D’autres mettent en avant la nécessité d’impliquer davantage les collectivités locales et les communautés dans la conception des projets. Une approche participative pourrait permettre de mieux adapter les logements aux besoins réels des populations.


Le développement de matériaux locaux et la promotion de techniques de construction adaptées au contexte gabonais sont également évoqués comme pistes de solution. Cela pourrait contribuer à réduire les coûts et à stimuler l’économie nationale.


La question foncière reste centrale. La sécurisation des titres de propriété et la clarification du statut des terrains sont indispensables pour encourager l’investissement et éviter les conflits.


Un défi pour l’avenir


Les logements sociaux au Gabon représentent un défi complexe, à la croisée des enjeux économiques, sociaux et politiques. Si des efforts indéniables ont été consentis, les résultats restent en deçà des attentes d’une population en quête de meilleures conditions de vie.


À l’heure où le pays cherche à diversifier son économie et à renforcer sa cohésion sociale, la réussite d’une politique de logement efficace pourrait constituer un levier important de développement.
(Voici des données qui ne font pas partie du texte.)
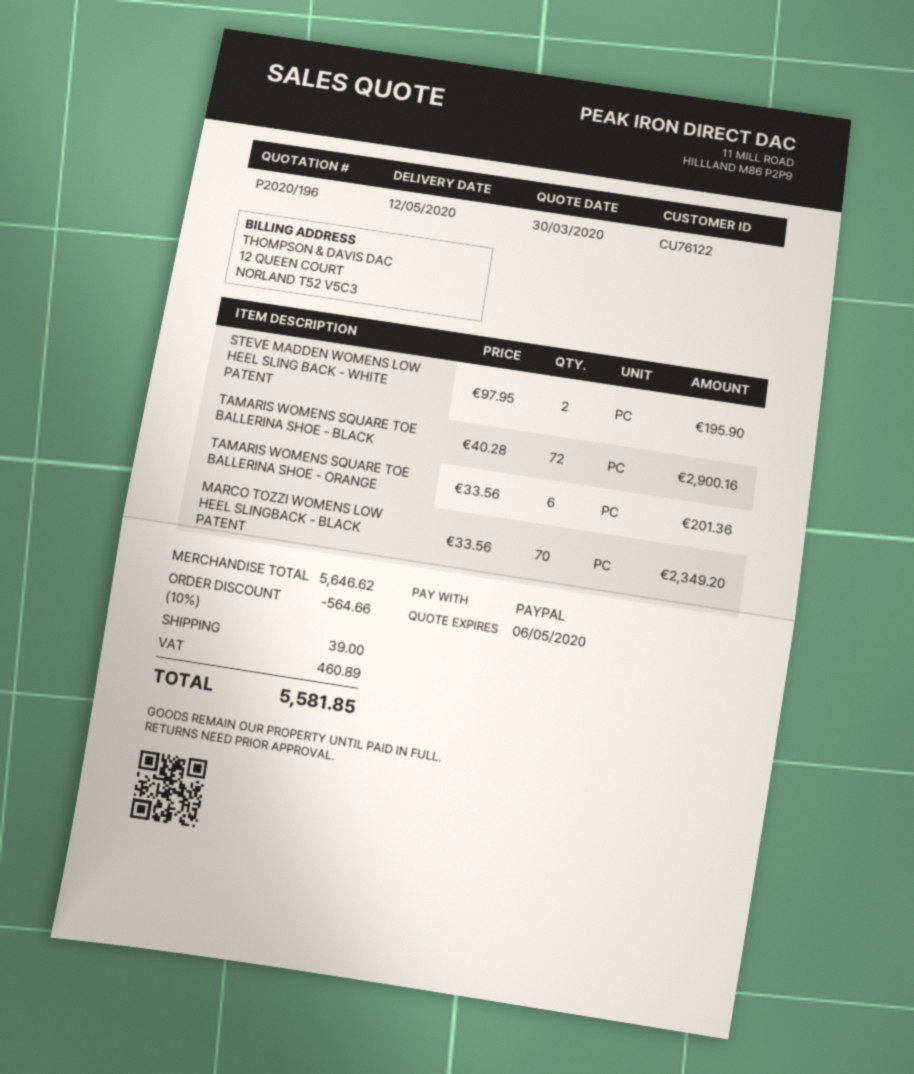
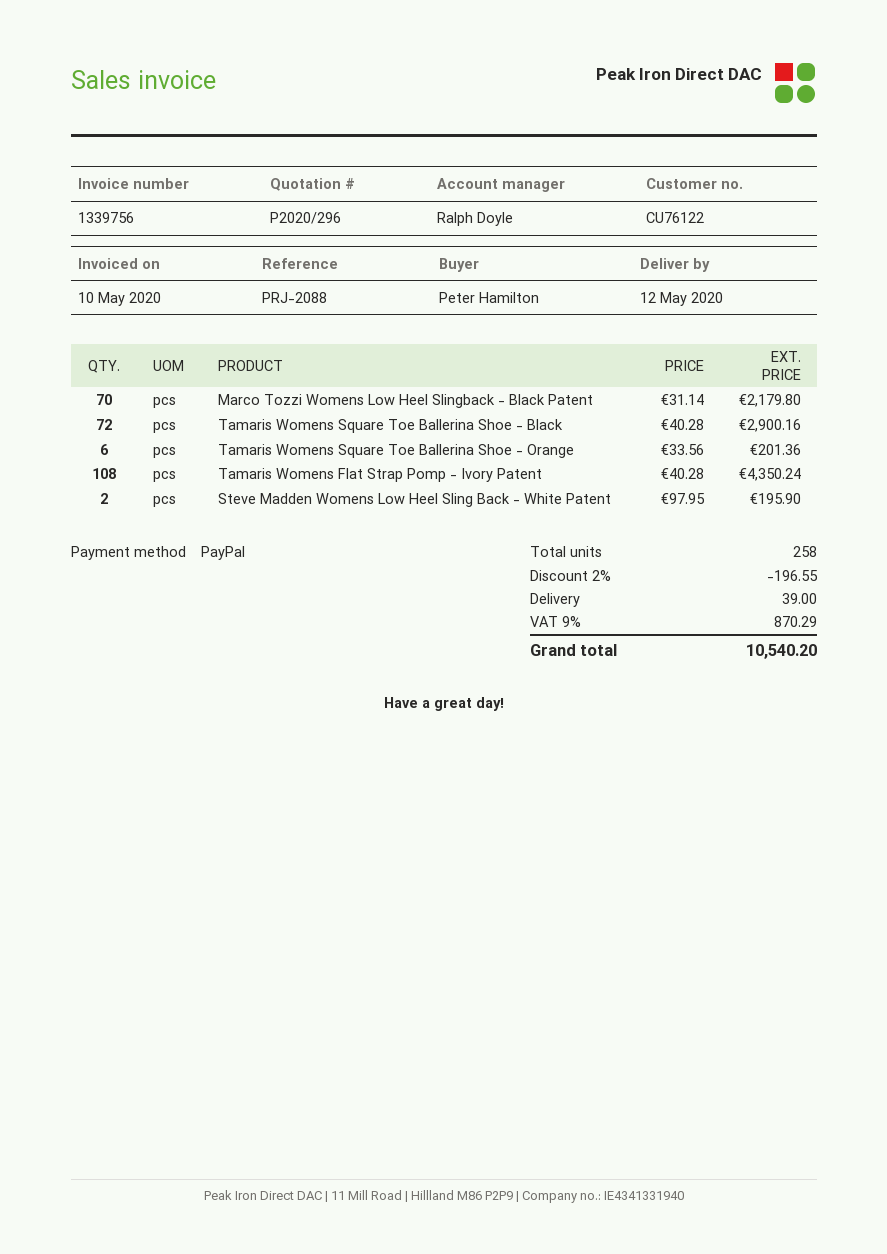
quote number: P2020/196 -> P2020/296
MARCO TOZZI WOMENS LOW HEEL SLINGBACK - BLACK PATENT: 70 x 33.56 = 2349.20 -> 70 x 31.14 = 2179.80
Tamaris Womens Flat Strap Pomp - Ivory Patent: none -> 108 x 40.28 = 4350.24
discount: 10% = 564.66 -> 2% = 196.55
tax: 460.89 -> 870.29
total: 5581.85 -> 10540.20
Offrir un habitat décent et accessible au plus grand nombre n’est pas seulement une promesse politique : c’est une condition essentielle pour construire un avenir plus stable et plus équitable pour tous les Gabonais.


Depuis août 2023, dynamistion la politique de logements sociaux


Depuis août 2023, le gouvernement gabonais a tenté de dynamiser la politique de logements sociaux en multipliant décisions, constructions et partenariats, tout en restructurant l’appareil public en charge du secteur. Dès 2025, une convention a été signée entre l’État et le groupe immobilier marocain Addoha pour lancer la construction d’environ 5 000 logements socio‑économiques répartis notamment sur des sites stratégiques comme Angondjé et Pont Nomba à Libreville, dans le but de répondre au déficit structurel d’habitat décent dans le pays.  


Sous l’autorité de Ludovic Megne Ndong, alors ministre du Logement, des démarches ont aussi été entreprises pour renforcer les capacités institutionnelles du ministère, notamment à travers des ateliers de planification et de suivi des projets public‑privé afin d’accélérer la mise en œuvre des programmes.  


En janvier 2026, Mays Mouissi, son successeur à la tête du ministère du Logement, de l’Habitat, de l’Urbanisme et du Cadastre, a intensifié les actions sur le terrain. Il a supervisé l’avancement des chantiers de la Société nationale immobilière (SNI) à Akanda et Ntoum, tout en poursuivant des partenariats avec des promoteurs privés, comme avec Trianon Homes, pour étoffer l’offre de logements abordables.


Plus de 5 224 décisions de cession de terrains


Parallèlement, une opération de régularisation foncière massive a été lancée . Plus de 5 224 décisions de cession de terrains viabilisés ont été remises à la conservation foncière afin de sécuriser le foncier et faciliter l’accès à la propriété pour les citoyens.  


Mays Mouissi a aussi dévoilé un plan de 1 200 parcelles viabilisées destinées à l’habitat et lancé des projets de relogement social à prix modique pour des familles vulnérables, avec des logements en location‑vente autour de 50 000 CFA par mois.  


En février 2026, le ministre a entrepris une mission à Abidjan pour s’inspirer du modèle ivoirien de production massive de logements sociaux et économiques, afin d’adapter au Gabon des mécanismes plus efficaces de construction et de financement.  


Ces initiatives s’inscrivent dans un cadre politique plus large, incluant la création du Fonds Gabonais de l’Habitat et du Logement (FGHL) en 2025 pour structurer le financement de ces programmes et soutenir l’accessibilité du logement aux populations. 


En dépit de ces avancées, le déficit en logements sociaux reste important, et les autorités continuent de miser sur le renforcement des partenariats publics‑privés, l’amélioration de l’accès au foncier et l’accélération des chantiers pour atteindre leurs objectifs dans les années à venir.